Spike a écrit : ↑14 sept. 22, 19:01
Beule a écrit : ↑14 sept. 22, 00:49En passant, et contrairement aux idées reçues, bon nombre de films ne mettent pas en scène des membres du crime organisé défendant la veuve et l'orphelin, comme tu dis, contre un gang de yakuzas affairistes et sans scrupules. Ce sont presque aussi souvent, me semble-t-il, y compris dans des les séries les plus populaires de la Tôei (
Japanese yakuza ou
Brutal tales of chivalry) des membres d'une corporation non mafieuse (ou parfois rangés des voitures). Dans ce cas ils reçoivent le plus souvent l'aide d'un yakuza "chevaleresque" (Tsuruta tient régulièrement cet emploi en guest dans des films dont la vedette est tenue par Takakura) redevable au clan. Mais le "héros" n'est pas un yakuza.

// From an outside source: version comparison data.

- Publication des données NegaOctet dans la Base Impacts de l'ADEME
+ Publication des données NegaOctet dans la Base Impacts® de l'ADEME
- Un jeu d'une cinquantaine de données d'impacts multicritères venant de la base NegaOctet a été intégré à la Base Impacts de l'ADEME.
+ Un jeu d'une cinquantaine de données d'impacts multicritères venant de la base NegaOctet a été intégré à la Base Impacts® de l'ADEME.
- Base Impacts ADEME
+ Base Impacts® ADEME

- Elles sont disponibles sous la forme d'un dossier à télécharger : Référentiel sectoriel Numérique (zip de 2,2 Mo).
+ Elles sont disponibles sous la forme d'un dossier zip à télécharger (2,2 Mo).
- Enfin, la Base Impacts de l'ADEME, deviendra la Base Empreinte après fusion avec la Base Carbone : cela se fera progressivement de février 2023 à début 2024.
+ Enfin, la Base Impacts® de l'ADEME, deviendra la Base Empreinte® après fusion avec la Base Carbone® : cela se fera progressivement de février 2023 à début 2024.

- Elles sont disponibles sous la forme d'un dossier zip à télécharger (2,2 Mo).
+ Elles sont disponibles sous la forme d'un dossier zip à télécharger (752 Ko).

Oui, je sais. Je crois avoir déjà évoqué dans un autre sujet de discussion des films tels que
Samurai Geisha et
Bloodiest Flower (de mémoire) qui adoptent la structure narrative du
ninkyô, mais ne comptent pas de yakuzas parmi les rôles principaux.
Je n'ai pas encore vu
Samurai Geisha mais
Bloodiest Flower pousse effectivement le concept dans ses derniers retranchements, puisqu'au final ni les héros ni les vilains ne sont réellement des yakuzas (en plus d'offrir à Bin Amatsu un rôle plutôt positif
). Je me demande d'ailleurs jusqu'à quel point ce n'est pas le dénominateur commun de la série à laquelle ils se rattachent (les
Nihon jokyô-den) puisque ça vaut aussi pour
Brave Red Flower of the North de Yasuo Furuhata. Mais au moins dans cette série, c'est clair, les protagonistes principaux n'appartiennent pas au monde des yakuzas, aucun doute possible. Il en est beaucoup d'autres pour lesquels je n'en ai pris conscience que sur le tard. Parce qu'ils sont tatoués, qu'ils se donnent du "aniki" entre eux, que la famille à laquelle ils appartiennent semble régie sur un modèle pyramidal identique à celui des yakuzas. La confusion règne à un point tel qu'eux-mêmes parfois semblent oublier être extérieurs au monde du crime organisé. Dans le 4ème épisode des
Brutal Tales of Chivalry (
Showa zankyô-den: Chizome no karajishi toujours de Makino) il y a une scène très marrante qui illustre cette confusion: pour empêcher un de ses gars (fautif d'avoir porté atteinte à l'honneur de la famille) de se couper l'auriculaire, le contremaître Takakura doit intervenir in extremis en mode "T'es con ou quoi, on n'est pas des yakuzas!".
Je ne serais pas surpris de n'y avoir vu moi-même que du feu pour certains films découverts au début de mes pérégrinations dans le genre.